§ DATA FOR THE TASK:
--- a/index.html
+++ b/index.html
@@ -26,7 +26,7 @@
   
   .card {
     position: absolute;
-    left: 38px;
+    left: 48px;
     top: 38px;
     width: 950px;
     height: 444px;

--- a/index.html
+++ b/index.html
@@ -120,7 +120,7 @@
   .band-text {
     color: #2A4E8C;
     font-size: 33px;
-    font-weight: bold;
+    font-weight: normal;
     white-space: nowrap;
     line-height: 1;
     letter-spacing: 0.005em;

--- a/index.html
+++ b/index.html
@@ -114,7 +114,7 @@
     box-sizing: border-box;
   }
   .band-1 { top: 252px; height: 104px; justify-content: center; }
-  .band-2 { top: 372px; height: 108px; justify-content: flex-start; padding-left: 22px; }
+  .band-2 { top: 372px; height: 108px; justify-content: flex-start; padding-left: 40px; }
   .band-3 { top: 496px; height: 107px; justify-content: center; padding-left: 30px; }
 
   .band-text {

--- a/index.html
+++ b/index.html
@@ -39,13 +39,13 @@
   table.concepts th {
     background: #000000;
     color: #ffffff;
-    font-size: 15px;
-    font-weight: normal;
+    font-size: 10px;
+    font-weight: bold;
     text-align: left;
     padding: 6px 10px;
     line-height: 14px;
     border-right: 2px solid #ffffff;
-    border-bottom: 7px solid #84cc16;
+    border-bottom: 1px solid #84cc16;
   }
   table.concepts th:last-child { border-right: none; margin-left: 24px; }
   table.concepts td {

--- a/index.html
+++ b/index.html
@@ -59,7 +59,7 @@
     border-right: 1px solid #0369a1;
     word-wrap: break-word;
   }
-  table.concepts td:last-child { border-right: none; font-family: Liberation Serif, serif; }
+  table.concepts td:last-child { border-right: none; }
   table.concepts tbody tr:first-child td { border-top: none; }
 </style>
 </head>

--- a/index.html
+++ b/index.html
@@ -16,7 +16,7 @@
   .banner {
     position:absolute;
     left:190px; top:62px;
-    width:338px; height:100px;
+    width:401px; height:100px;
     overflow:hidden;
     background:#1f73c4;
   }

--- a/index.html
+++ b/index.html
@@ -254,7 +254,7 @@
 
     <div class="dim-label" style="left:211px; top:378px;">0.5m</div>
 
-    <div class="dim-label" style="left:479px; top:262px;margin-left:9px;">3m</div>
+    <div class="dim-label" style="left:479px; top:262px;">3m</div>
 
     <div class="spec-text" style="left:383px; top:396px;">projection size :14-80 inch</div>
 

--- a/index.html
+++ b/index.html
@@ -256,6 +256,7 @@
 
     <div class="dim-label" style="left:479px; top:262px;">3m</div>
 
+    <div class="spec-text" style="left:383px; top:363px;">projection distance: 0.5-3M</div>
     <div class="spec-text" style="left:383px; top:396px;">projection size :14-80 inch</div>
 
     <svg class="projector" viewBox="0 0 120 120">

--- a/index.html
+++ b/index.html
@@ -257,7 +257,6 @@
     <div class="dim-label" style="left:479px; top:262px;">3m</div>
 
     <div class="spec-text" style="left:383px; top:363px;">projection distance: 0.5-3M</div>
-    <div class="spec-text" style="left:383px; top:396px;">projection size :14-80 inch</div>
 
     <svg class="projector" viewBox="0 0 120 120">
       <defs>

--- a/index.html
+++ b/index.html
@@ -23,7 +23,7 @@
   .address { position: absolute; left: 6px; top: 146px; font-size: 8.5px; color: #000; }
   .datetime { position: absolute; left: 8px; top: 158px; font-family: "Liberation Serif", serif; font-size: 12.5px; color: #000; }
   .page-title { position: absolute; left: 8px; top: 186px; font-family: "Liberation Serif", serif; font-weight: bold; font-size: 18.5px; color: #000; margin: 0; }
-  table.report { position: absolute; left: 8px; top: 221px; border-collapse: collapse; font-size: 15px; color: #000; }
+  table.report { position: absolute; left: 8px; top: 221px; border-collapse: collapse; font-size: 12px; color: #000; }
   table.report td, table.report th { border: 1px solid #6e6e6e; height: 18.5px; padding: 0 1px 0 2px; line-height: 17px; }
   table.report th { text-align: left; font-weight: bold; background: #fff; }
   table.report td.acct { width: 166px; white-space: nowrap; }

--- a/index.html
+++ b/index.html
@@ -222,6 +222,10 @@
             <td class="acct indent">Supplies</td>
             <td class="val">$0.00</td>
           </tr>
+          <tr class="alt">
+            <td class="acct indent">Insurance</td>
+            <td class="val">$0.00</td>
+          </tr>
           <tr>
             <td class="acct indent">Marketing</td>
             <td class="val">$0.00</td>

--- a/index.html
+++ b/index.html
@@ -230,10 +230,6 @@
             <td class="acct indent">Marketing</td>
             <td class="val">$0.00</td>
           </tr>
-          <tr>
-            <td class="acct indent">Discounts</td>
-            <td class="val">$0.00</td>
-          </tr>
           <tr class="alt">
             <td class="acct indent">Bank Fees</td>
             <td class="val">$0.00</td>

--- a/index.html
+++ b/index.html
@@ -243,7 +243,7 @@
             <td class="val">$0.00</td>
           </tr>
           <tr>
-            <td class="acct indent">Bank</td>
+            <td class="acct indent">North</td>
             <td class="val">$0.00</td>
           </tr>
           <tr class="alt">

§ EXERCISE REQUIREMENTS:
Please write out each entry shown above exactly as given.

§ TASK RESULT:
--- a/index.html
+++ b/index.html
@@ -26,7 +26,7 @@
   
   .card {
     position: absolute;
-    left: 38px;
+    left: 48px;
     top: 38px;
     width: 950px;
     height: 444px;

--- a/index.html
+++ b/index.html
@@ -120,7 +120,7 @@
   .band-text {
     color: #2A4E8C;
     font-size: 33px;
-    font-weight: bold;
+    font-weight: normal;
     white-space: nowrap;
     line-height: 1;
     letter-spacing: 0.005em;

--- a/index.html
+++ b/index.html
@@ -114,7 +114,7 @@
     box-sizing: border-box;
   }
   .band-1 { top: 252px; height: 104px; justify-content: center; }
-  .band-2 { top: 372px; height: 108px; justify-content: flex-start; padding-left: 22px; }
+  .band-2 { top: 372px; height: 108px; justify-content: flex-start; padding-left: 40px; }
   .band-3 { top: 496px; height: 107px; justify-content: center; padding-left: 30px; }
 
   .band-text {

--- a/index.html
+++ b/index.html
@@ -39,13 +39,13 @@
   table.concepts th {
     background: #000000;
     color: #ffffff;
-    font-size: 15px;
-    font-weight: normal;
+    font-size: 10px;
+    font-weight: bold;
     text-align: left;
     padding: 6px 10px;
     line-height: 14px;
     border-right: 2px solid #ffffff;
-    border-bottom: 7px solid #84cc16;
+    border-bottom: 1px solid #84cc16;
   }
   table.concepts th:last-child { border-right: none; margin-left: 24px; }
   table.concepts td {

--- a/index.html
+++ b/index.html
@@ -59,7 +59,7 @@
     border-right: 1px solid #0369a1;
     word-wrap: break-word;
   }
-  table.concepts td:last-child { border-right: none; font-family: Liberation Serif, serif; }
+  table.concepts td:last-child { border-right: none; }
   table.concepts tbody tr:first-child td { border-top: none; }
 </style>
 </head>

--- a/index.html
+++ b/index.html
@@ -16,7 +16,7 @@
   .banner {
     position:absolute;
     left:190px; top:62px;
-    width:338px; height:100px;
+    width:401px; height:100px;
     overflow:hidden;
     background:#1f73c4;
   }

--- a/index.html
+++ b/index.html
@@ -254,7 +254,7 @@
 
     <div class="dim-label" style="left:211px; top:378px;">0.5m</div>
 
-    <div class="dim-label" style="left:479px; top:262px;margin-left:9px;">3m</div>
+    <div class="dim-label" style="left:479px; top:262px;">3m</div>
 
     <div class="spec-text" style="left:383px; top:396px;">projection size :14-80 inch</div>
 

--- a/index.html
+++ b/index.html
@@ -256,6 +256,7 @@
 
     <div class="dim-label" style="left:479px; top:262px;">3m</div>
 
+    <div class="spec-text" style="left:383px; top:363px;">projection distance: 0.5-3M</div>
     <div class="spec-text" style="left:383px; top:396px;">projection size :14-80 inch</div>
 
     <svg class="projector" viewBox="0 0 120 120">

--- a/index.html
+++ b/index.html
@@ -257,7 +257,6 @@
     <div class="dim-label" style="left:479px; top:262px;">3m</div>
 
     <div class="spec-text" style="left:383px; top:363px;">projection distance: 0.5-3M</div>
-    <div class="spec-text" style="left:383px; top:396px;">projection size :14-80 inch</div>
 
     <svg class="projector" viewBox="0 0 120 120">
       <defs>

--- a/index.html
+++ b/index.html
@@ -23,7 +23,7 @@
   .address { position: absolute; left: 6px; top: 146px; font-size: 8.5px; color: #000; }
   .datetime { position: absolute; left: 8px; top: 158px; font-family: "Liberation Serif", serif; font-size: 12.5px; color: #000; }
   .page-title { position: absolute; left: 8px; top: 186px; font-family: "Liberation Serif", serif; font-weight: bold; font-size: 18.5px; color: #000; margin: 0; }
-  table.report { position: absolute; left: 8px; top: 221px; border-collapse: collapse; font-size: 15px; color: #000; }
+  table.report { position: absolute; left: 8px; top: 221px; border-collapse: collapse; font-size: 12px; color: #000; }
   table.report td, table.report th { border: 1px solid #6e6e6e; height: 18.5px; padding: 0 1px 0 2px; line-height: 17px; }
   table.report th { text-align: left; font-weight: bold; background: #fff; }
   table.report td.acct { width: 166px; white-space: nowrap; }

--- a/index.html
+++ b/index.html
@@ -222,6 +222,10 @@
             <td class="acct indent">Supplies</td>
             <td class="val">$0.00</td>
           </tr>
+          <tr class="alt">
+            <td class="acct indent">Insurance</td>
+            <td class="val">$0.00</td>
+          </tr>
           <tr>
             <td class="acct indent">Marketing</td>
             <td class="val">$0.00</td>

--- a/index.html
+++ b/index.html
@@ -230,10 +230,6 @@
             <td class="acct indent">Marketing</td>
             <td class="val">$0.00</td>
           </tr>
-          <tr>
-            <td class="acct indent">Discounts</td>
-            <td class="val">$0.00</td>
-          </tr>
           <tr class="alt">
             <td class="acct indent">Bank Fees</td>
             <td class="val">$0.00</td>

--- a/index.html
+++ b/index.html
@@ -243,7 +243,7 @@
             <td class="val">$0.00</td>
           </tr>
           <tr>
-            <td class="acct indent">Bank</td>
+            <td class="acct indent">North</td>
             <td class="val">$0.00</td>
           </tr>
           <tr class="alt">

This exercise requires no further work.